En attendant, la situation d’Ahmadou Bamba Thiam reste préoccupante. Ce dernier attend toujours une réponse juridique satisfaisante à ses plaintes, et espère que son affaire servira d’exemple pour mettre fin à ces pratiques abusives. Le cas de Lamine Camara, de la Seter, et celui d’autres employés victimes de surveillance illégale démontrent qu’il est grand temps que des réformes soient mises en place pour protéger les travailleurs et garantir le respect de leurs droits.

Les autorités sénégalaises doivent se montrer à la hauteur de ces enjeux et agir rapidement pour éviter que de tels abus ne deviennent la norme dans le monde professionnel. Il est impératif que la justice soit rendue dans ces affaires, et qu’un précédent soit établi pour assurer que des pratiques telles que l’espionnage illégal et l’exploitation des données personnelles n’aient plus leur place dans le secteur privé au Sénégal.

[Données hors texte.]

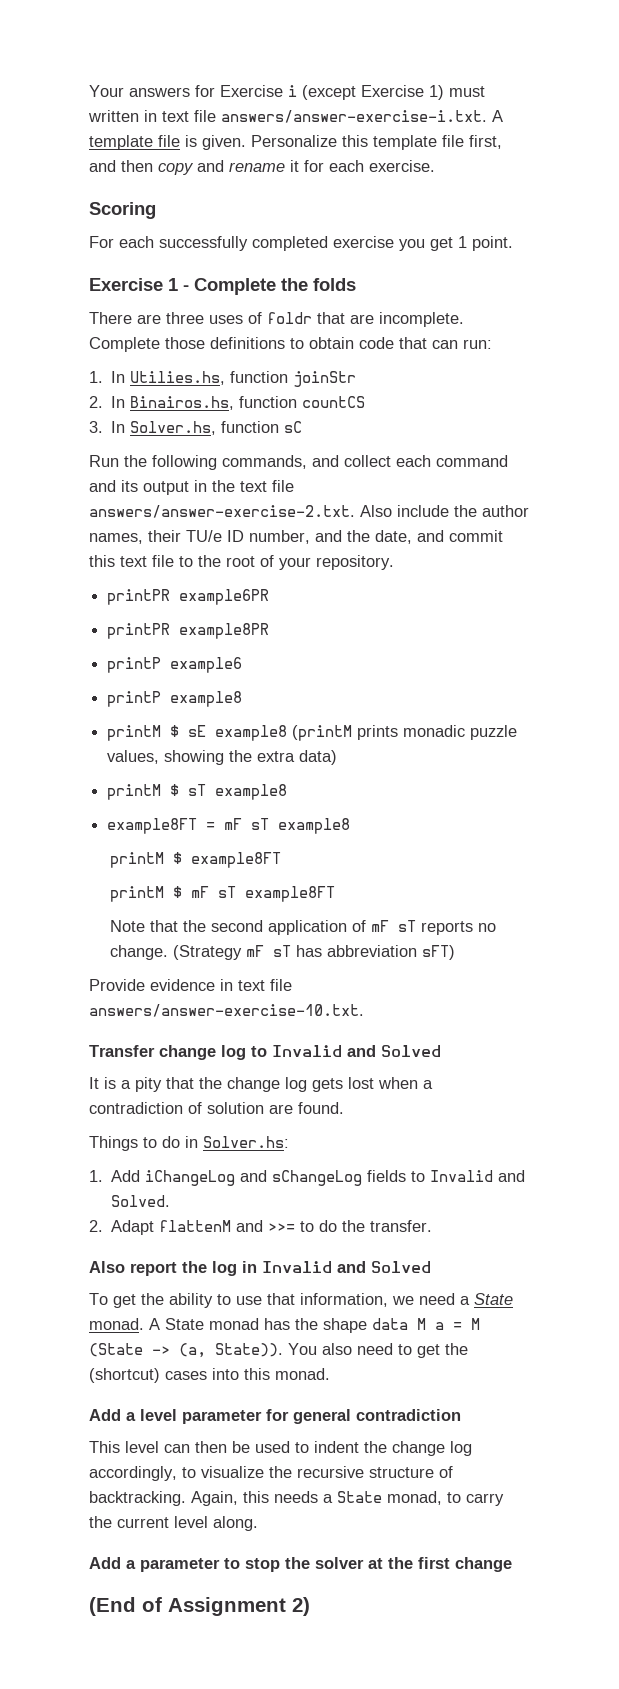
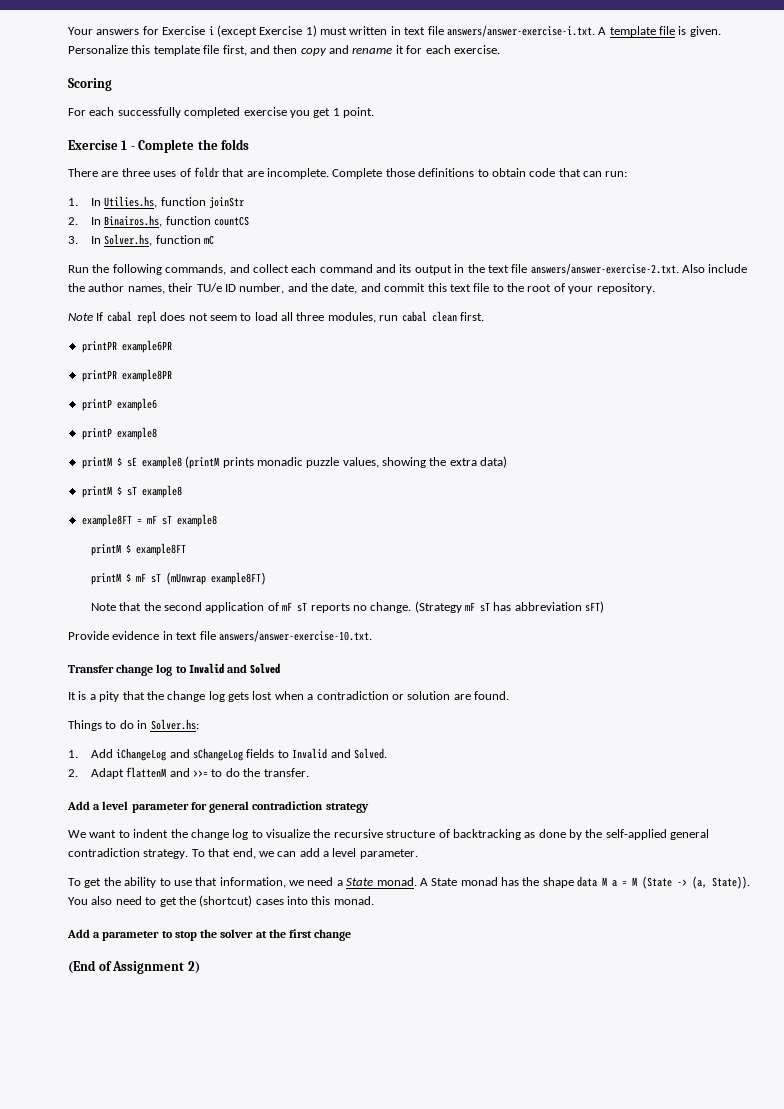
- 3. In Solver.hs, function sC
+ 3. In Solver.hs, function mC
+ Note If cabal repl does not seem to load all three modules, run cabal clean first.
- printM $ mF sT example8FT
+ printM $ mF sT (mUnwrap example8FT)
- It is a pity that the change log gets lost when a contradiction of solution are found.
+ It is a pity that the change log gets lost when a contradiction or solution are found.
- Also report the log in Invalid and Solved
+ Add a level parameter for general contradiction strategy
+ We want to indent the change log to visualize the recursive structure of backtracking as done by the self-applied general contradiction strategy. To that end, we can add a level parameter.
- Add a level parameter for general contradiction
- This level can then be used to indent the change log accordingly, to visualize the recursive structure of backtracking. Again, this needs a State monad, to carry the current level along.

La transparence, la responsabilité et le respect des droits humains doivent être les principes fondamentaux guidant les actions des entreprises et des autorités sénégalaises. C’est sur ce terrain qu’une véritable réforme doit se jouer, afin d’assurer un avenir professionnel plus respectueux et plus juste pour tous les travailleurs du Sénégal.